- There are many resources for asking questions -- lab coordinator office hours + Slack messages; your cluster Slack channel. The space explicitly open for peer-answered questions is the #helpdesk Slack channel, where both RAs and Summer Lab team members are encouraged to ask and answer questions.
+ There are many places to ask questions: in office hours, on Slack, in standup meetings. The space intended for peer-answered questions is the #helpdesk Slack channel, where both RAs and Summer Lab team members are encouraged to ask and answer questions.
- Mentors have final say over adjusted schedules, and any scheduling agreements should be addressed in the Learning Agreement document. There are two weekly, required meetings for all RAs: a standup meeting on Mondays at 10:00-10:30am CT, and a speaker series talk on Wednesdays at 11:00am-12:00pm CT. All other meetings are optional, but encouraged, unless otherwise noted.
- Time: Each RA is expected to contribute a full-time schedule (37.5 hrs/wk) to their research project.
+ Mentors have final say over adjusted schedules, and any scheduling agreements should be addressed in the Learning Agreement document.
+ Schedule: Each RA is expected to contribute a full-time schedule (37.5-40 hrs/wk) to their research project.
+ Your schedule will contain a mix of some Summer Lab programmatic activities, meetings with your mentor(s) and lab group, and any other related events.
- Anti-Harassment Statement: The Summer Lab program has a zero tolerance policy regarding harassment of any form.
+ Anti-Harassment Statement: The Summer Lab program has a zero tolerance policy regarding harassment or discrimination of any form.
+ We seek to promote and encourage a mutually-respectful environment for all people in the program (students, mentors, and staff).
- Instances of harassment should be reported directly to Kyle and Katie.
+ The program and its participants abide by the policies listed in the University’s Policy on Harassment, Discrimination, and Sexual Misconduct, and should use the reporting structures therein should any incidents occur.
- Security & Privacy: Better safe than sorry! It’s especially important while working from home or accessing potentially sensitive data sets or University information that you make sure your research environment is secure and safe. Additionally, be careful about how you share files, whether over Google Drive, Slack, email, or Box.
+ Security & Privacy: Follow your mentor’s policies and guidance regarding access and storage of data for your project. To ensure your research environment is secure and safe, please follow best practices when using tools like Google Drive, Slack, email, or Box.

---

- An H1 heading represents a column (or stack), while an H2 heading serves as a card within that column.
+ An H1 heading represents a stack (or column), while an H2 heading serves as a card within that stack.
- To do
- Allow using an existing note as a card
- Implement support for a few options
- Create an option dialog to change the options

---

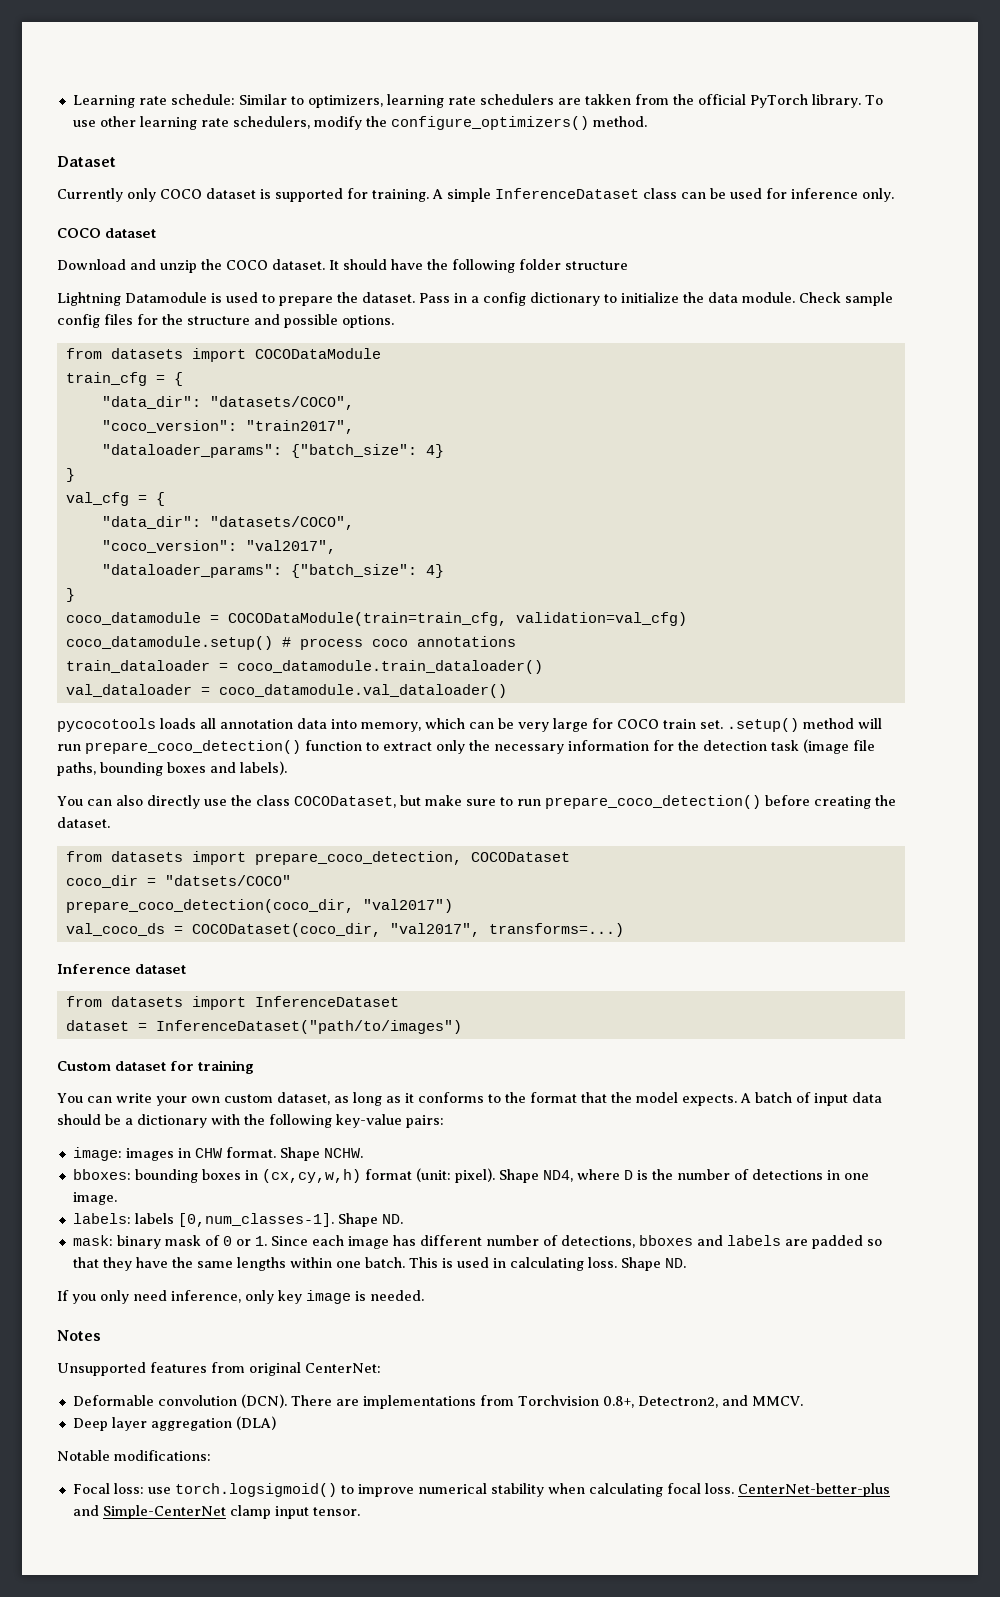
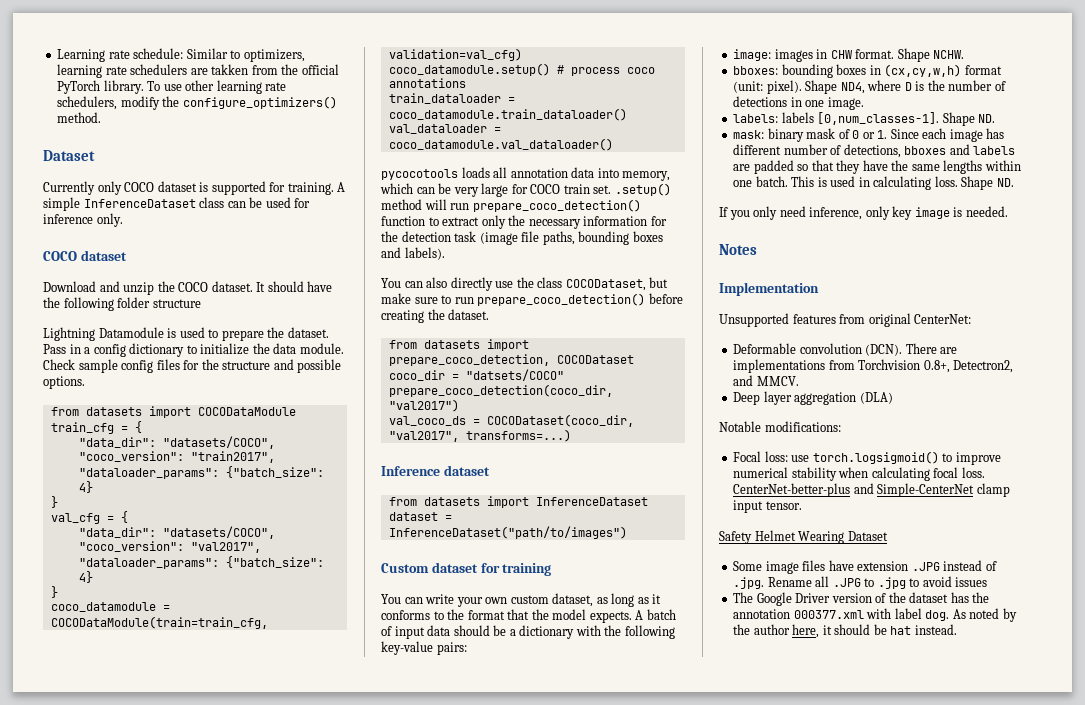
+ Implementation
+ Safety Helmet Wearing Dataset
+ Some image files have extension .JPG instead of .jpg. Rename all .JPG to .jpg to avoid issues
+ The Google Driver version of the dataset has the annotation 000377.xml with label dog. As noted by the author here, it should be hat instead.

**WORK ORDER**
Retype only the lines above between the line with "to avoid issues" and the line with "be hat instead.", counting those two lines as well, and keep every character as it is.

**WRITTEN ANSWER**
+ Some image files have extension .JPG instead of .jpg. Rename all .JPG to .jpg to avoid issues
+ The Google Driver version of the dataset has the annotation 000377.xml with label dog. As noted by the author here, it should be hat instead.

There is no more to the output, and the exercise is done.